→ Your assignment
Report back each line of the data that contains the word "atrakcyjności".

◆ ◆ ◆ ◆ ◆

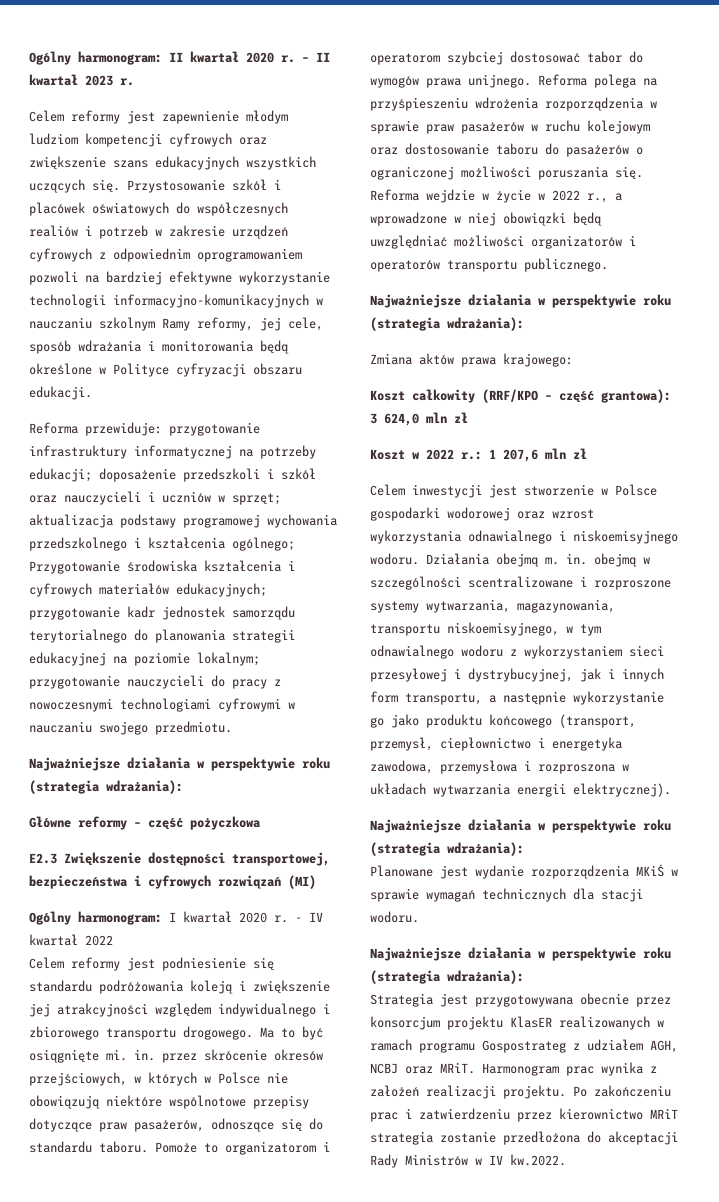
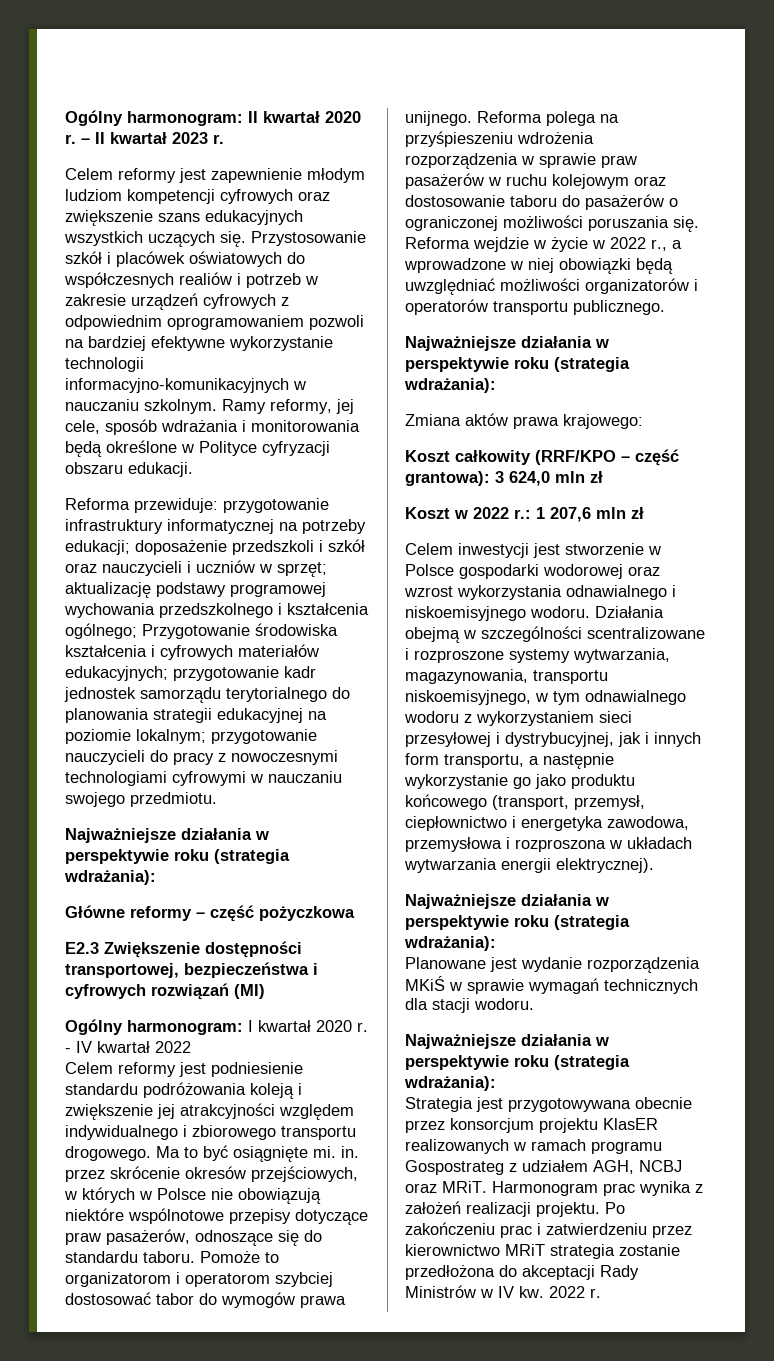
- Przystosowanie szkół i placówek oświatowych do współczesnych realiów i potrzeb w zakresie urządzeń cyfrowych z odpowiednim oprogramowaniem pozwoli na bardziej efektywne wykorzystanie technologii informacyjno-komunikacyjnych w nauczaniu szkolnym Ramy reformy, jej cele, sposób wdrażania i monitorowania będą określone w Polityce cyfryzacji obszaru edukacji.
+ Przystosowanie szkół i placówek oświatowych do współczesnych realiów i potrzeb w zakresie urządzeń cyfrowych z odpowiednim oprogramowaniem pozwoli na bardziej efektywne wykorzystanie technologii informacyjno-komunikacyjnych w nauczaniu szkolnym. Ramy reformy, jej cele, sposób wdrażania i monitorowania będą określone w Polityce cyfryzacji obszaru edukacji.
- Reforma przewiduje: przygotowanie infrastruktury informatycznej na potrzeby edukacji; doposażenie przedszkoli i szkół oraz nauczycieli i uczniów w sprzęt; aktualizacja podstawy programowej wychowania przedszkolnego i kształcenia ogólnego; Przygotowanie środowiska kształcenia i cyfrowych materiałów edukacyjnych; przygotowanie kadr jednostek samorządu terytorialnego do planowania strategii edukacyjnej na poziomie lokalnym; przygotowanie nauczycieli do pracy z nowoczesnymi technologiami cyfrowymi w nauczaniu swojego przedmiotu.
+ Reforma przewiduje: przygotowanie infrastruktury informatycznej na potrzeby edukacji; doposażenie przedszkoli i szkół oraz nauczycieli i uczniów w sprzęt; aktualizację podstawy programowej wychowania przedszkolnego i kształcenia ogólnego; Przygotowanie środowiska kształcenia i cyfrowych materiałów edukacyjnych; przygotowanie kadr jednostek samorządu terytorialnego do planowania strategii edukacyjnej na poziomie lokalnym; przygotowanie nauczycieli do pracy z nowoczesnymi technologiami cyfrowymi w nauczaniu swojego przedmiotu.
- Celem reformy jest podniesienie się standardu podróżowania koleją i zwiększenie jej atrakcyjności względem indywidualnego i zbiorowego transportu drogowego.
+ Celem reformy jest podniesienie standardu podróżowania koleją i zwiększenie jej atrakcyjności względem indywidualnego i zbiorowego transportu drogowego.
- Działania obejmą m. in. obejmą w szczególności scentralizowane i rozproszone systemy wytwarzania, magazynowania, transportu niskoemisyjnego, w tym odnawialnego wodoru z wykorzystaniem sieci przesyłowej i dystrybucyjnej, jak i innych form transportu, a następnie wykorzystanie go jako produktu końcowego (transport, przemysł, ciepłownictwo i energetyka zawodowa, przemysłowa i rozproszona w układach wytwarzania energii elektrycznej).
+ Działania obejmą w szczególności scentralizowane i rozproszone systemy wytwarzania, magazynowania, transportu niskoemisyjnego, w tym odnawialnego wodoru z wykorzystaniem sieci przesyłowej i dystrybucyjnej, jak i innych form transportu, a następnie wykorzystanie go jako produktu końcowego (transport, przemysł, ciepłownictwo i energetyka zawodowa, przemysłowa i rozproszona w układach wytwarzania energii elektrycznej).
- Po zakończeniu prac i zatwierdzeniu przez kierownictwo MRiT strategia zostanie przedłożona do akceptacji Rady Ministrów w IV kw.2022.
+ Po zakończeniu prac i zatwierdzeniu przez kierownictwo MRiT strategia zostanie przedłożona do akceptacji Rady Ministrów w IV kw. 2022 r.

◆ ◆ ◆ ◆ ◆

→ Solution
- Celem reformy jest podniesienie się standardu podróżowania koleją i zwiększenie jej atrakcyjności względem indywidualnego i zbiorowego transportu drogowego.
+ Celem reformy jest podniesienie standardu podróżowania koleją i zwiększenie jej atrakcyjności względem indywidualnego i zbiorowego transportu drogowego.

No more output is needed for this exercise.